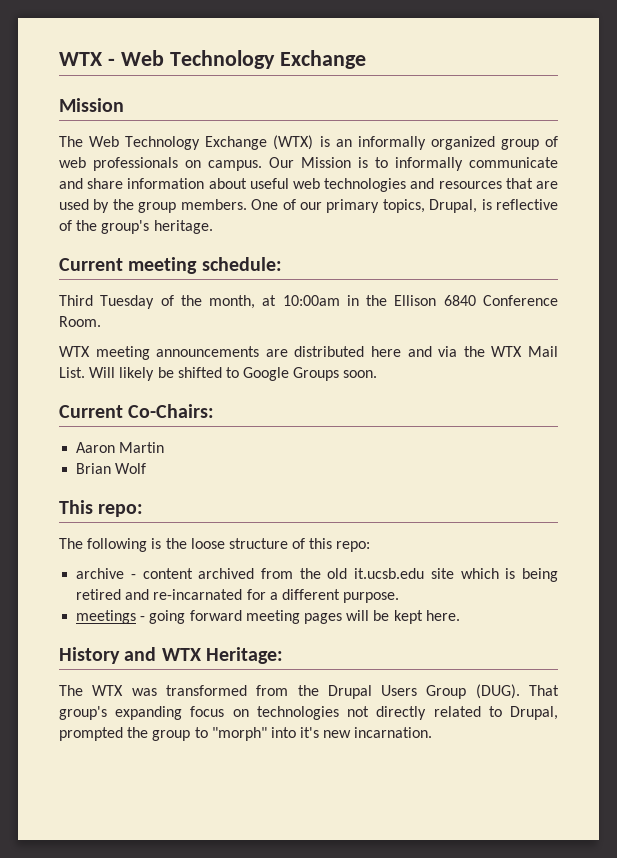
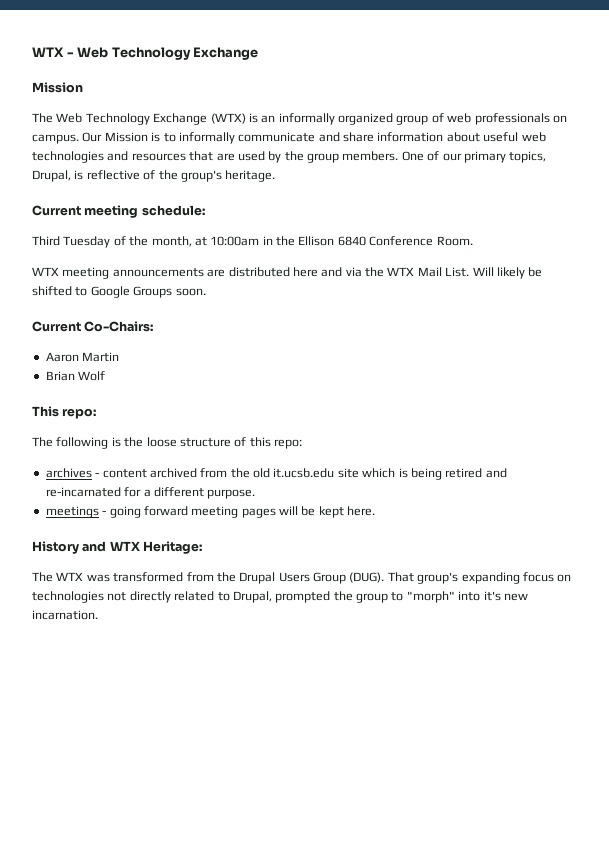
- archive - content archived from the old it.ucsb.edu site which is being retired and re-incarnated for a different purpose.
+ archives - content archived from the old it.ucsb.edu site which is being retired and re-incarnated for a different purpose.

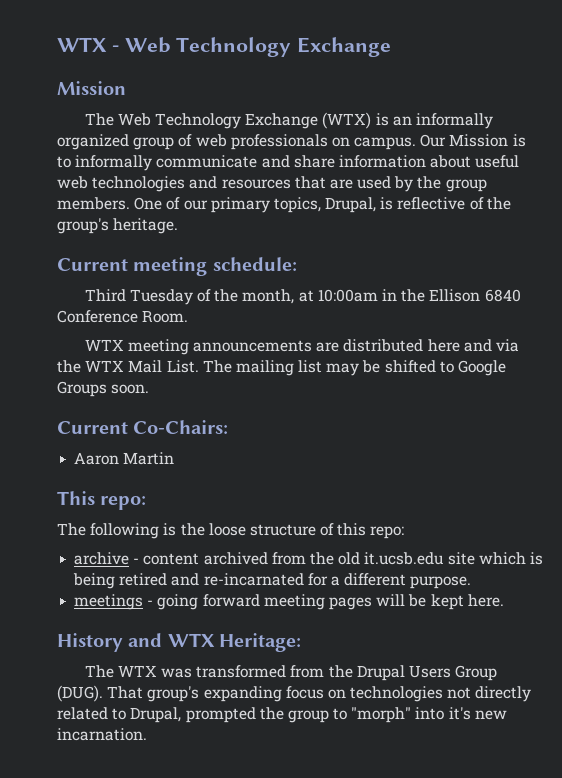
- Will likely be shifted to Google Groups soon.
+ The mailing list may be shifted to Google Groups soon.
- Brian Wolf
- archives - content archived from the old it.ucsb.edu site which is being retired and re-incarnated for a different purpose.
+ archive - content archived from the old it.ucsb.edu site which is being retired and re-incarnated for a different purpose.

### Aim of the task
Scan the lines above for the word "soon" and copy every one where it occurs.

### Answer
- Will likely be shifted to Google Groups soon.
+ The mailing list may be shifted to Google Groups soon.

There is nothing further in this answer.